Pre-infection plasma cytokines and chemokines as predictors of HIV disease progression.

Previous studies have highlighted the role of pre-infection systemic inflammation on HIV acquisition risk, but the extent to which it predicts disease progression outcomes is less studied. Here we examined the relationship between pre-infection plasma cytokine expression and the rate of HIV disease progression in South African women who seroconverted during the CAPRISA 004 tenofovir gel trial.
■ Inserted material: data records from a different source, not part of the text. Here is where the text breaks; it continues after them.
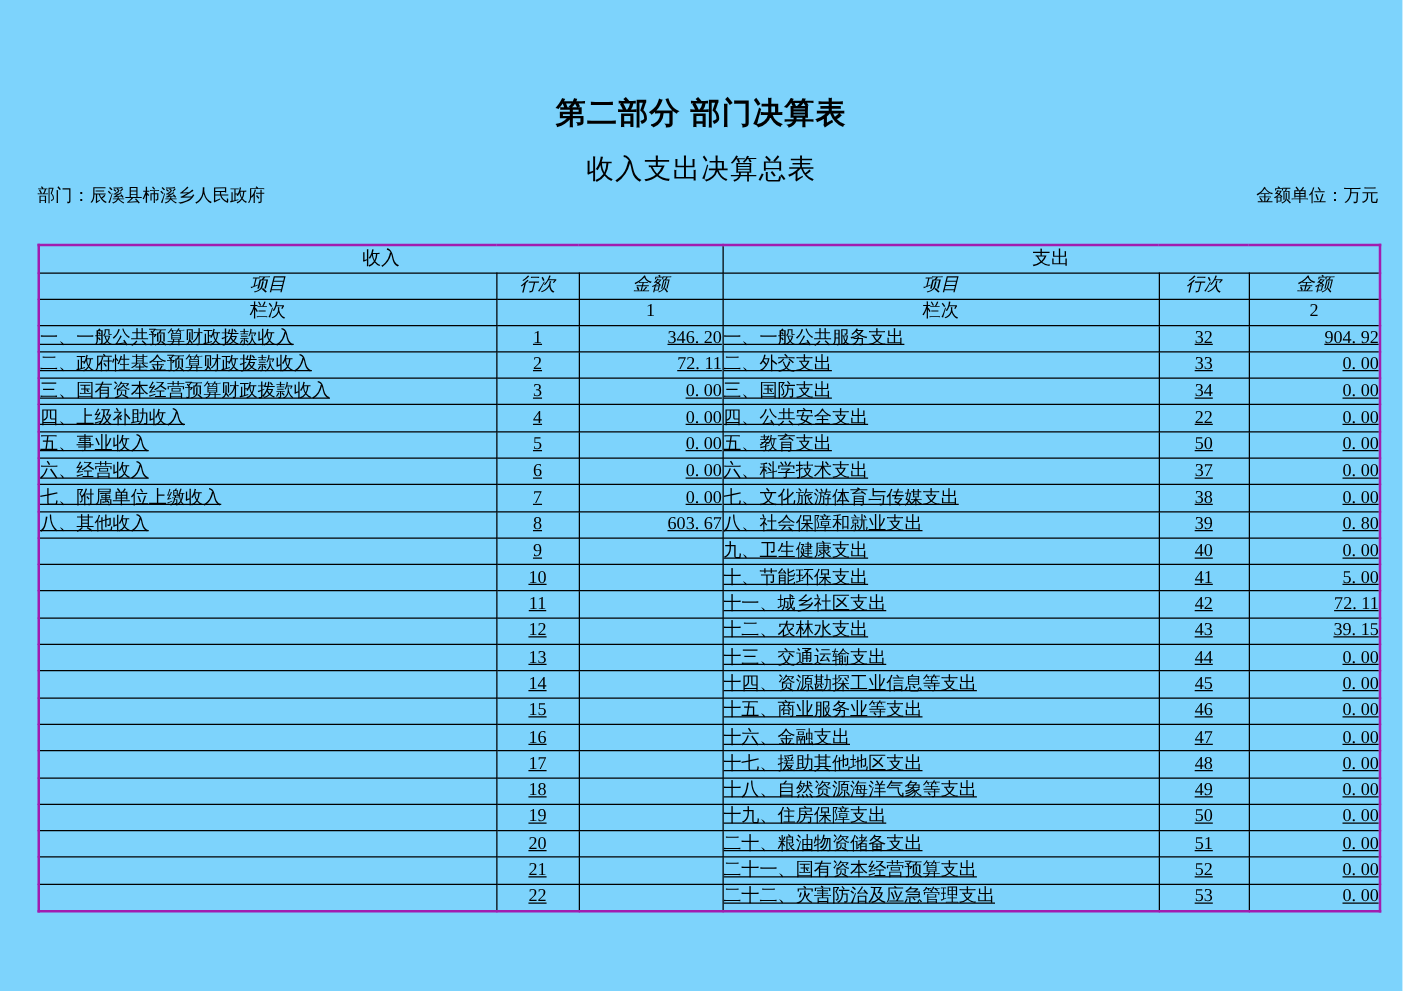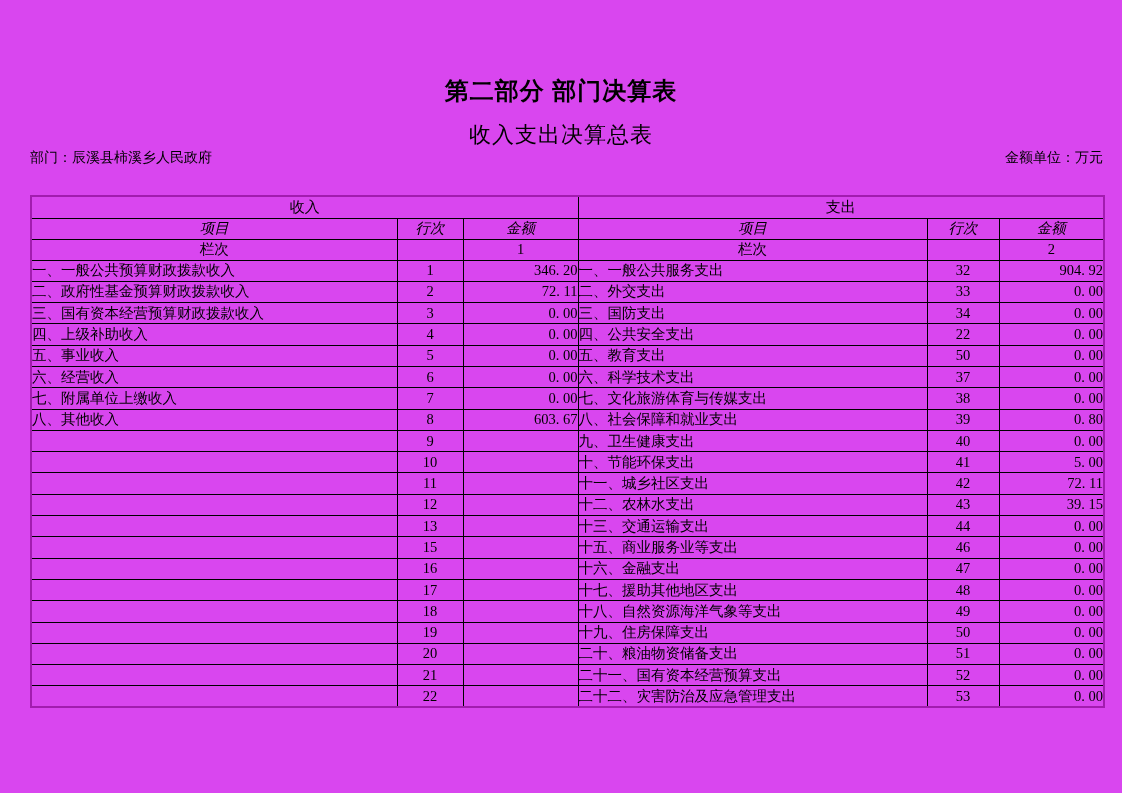--- a/index.html
+++ b/index.html
@@ -13,7 +13,7 @@
     position: relative;
     width: 1122px;
     height: 793px;
-    background: #d946ef;
+    background: #7dd3fc;
     overflow: hidden;
   }
   .doc-title {

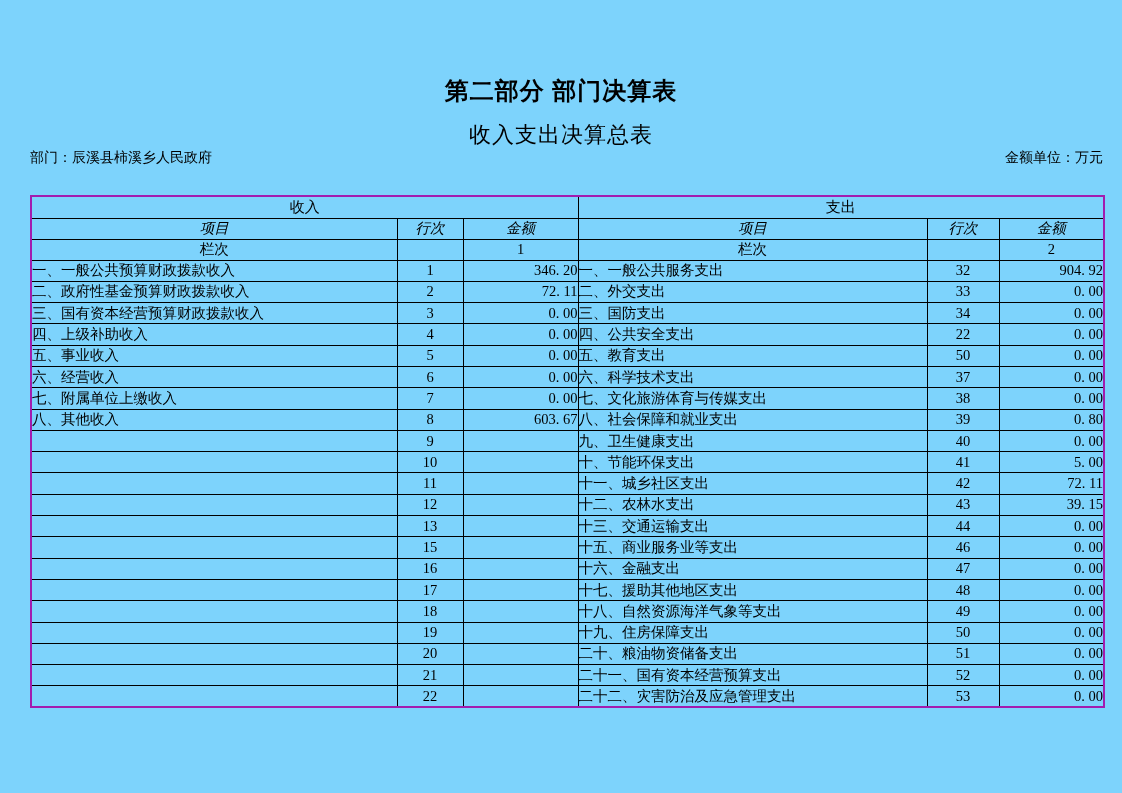--- a/index.html
+++ b/index.html
@@ -75,7 +75,7 @@
   tr.cols-row th { text-align: center; font-style: italic; }
   tr.lanci-row { height: 21px; }
   tr.lanci-row td { text-align: center; }
-  tbody.data tr { height: 21.3px; }
+  tbody.data tr { height: 21.3px; text-decoration: underline; }
   td.item { text-align: left; padding-left: 6px; }
   td.line { text-align: center; }
   td.amount { text-align: right; padding-right: 10px; }

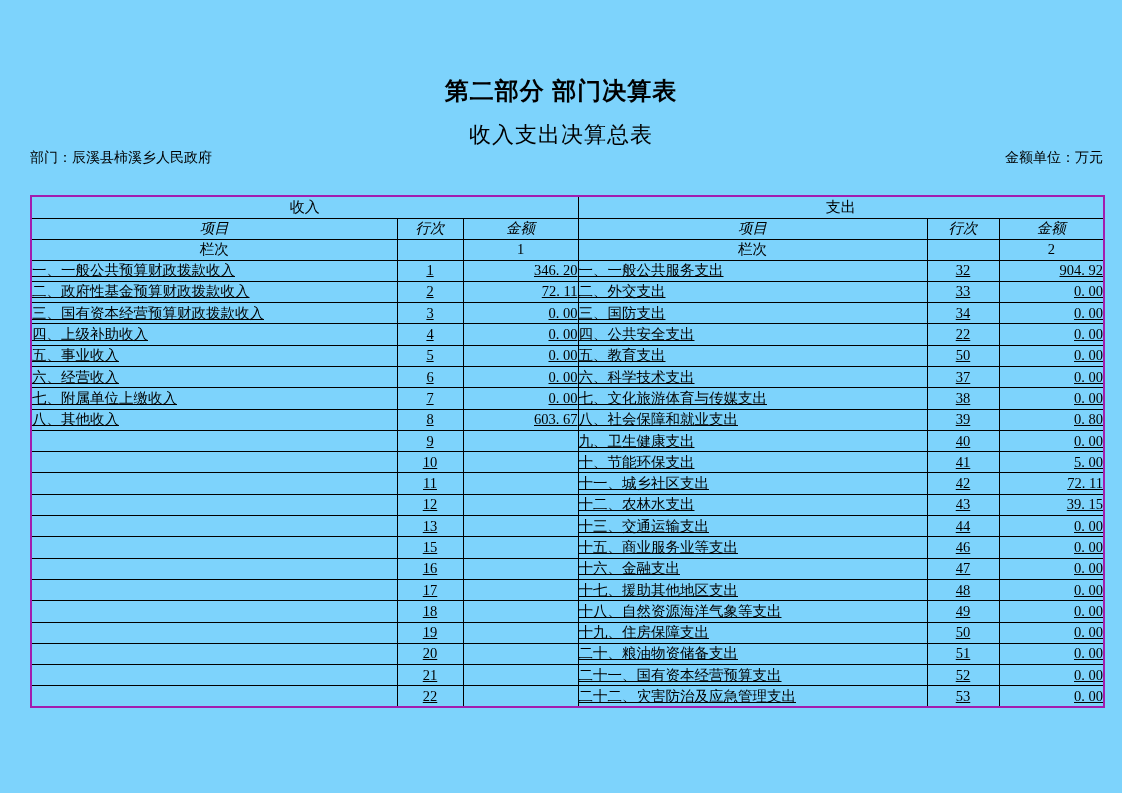--- a/index.html
+++ b/index.html
@@ -233,6 +233,14 @@
     </tr>
         <tr>
       <td class="item"></td>
+      <td class="line">14</td>
+      <td class="amount"></td>
+      <td class="item">十四、资源勘探工业信息等支出</td>
+      <td class="line">45</td>
+      <td class="amount">0. 00</td>
+    </tr>
+        <tr>
+      <td class="item"></td>
       <td class="line">15</td>
       <td class="amount"></td>
       <td class="item">十五、商业服务业等支出</td>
Bio-Plex 200 system was used to measure the expression of 47 cytokines/chemokines in 69 seroconvertors from the CAPRISA 004 trial. Cox proportional hazards regression analyses were used to measure associations between cytokine expression and CD4 decline prior to antiretroviral therapy initiation. Linear regression models were used to assess whether pre-infection cytokine expression were predictors of disease progression outcomes including peak and set-point viral load and CD4:CD8 ratio at less and greater than180 days post infection. Several cytokines were associated with increased peak HIV viral load (including IL-16, SCGFß, MCP-3, IL-12p40, SCF, IFNα2 and IL-2). The strongest association with peak viral load was observed for SCGFß, which was also inversely associated with lowest CD4:CD8 ratio < 180 days post infection and faster CD4 decline below 500 cells/µl (adjusted HR 4.537, 95% CI 1.475-13.954; p = 0.008) in multivariable analysis adjusting for age, study site, contraception, baseline HSV-2 status and trial arm allocation. Our results show that pre-infection systemic immune responses could play a role in HIV disease progression, especially in the early stages of infection.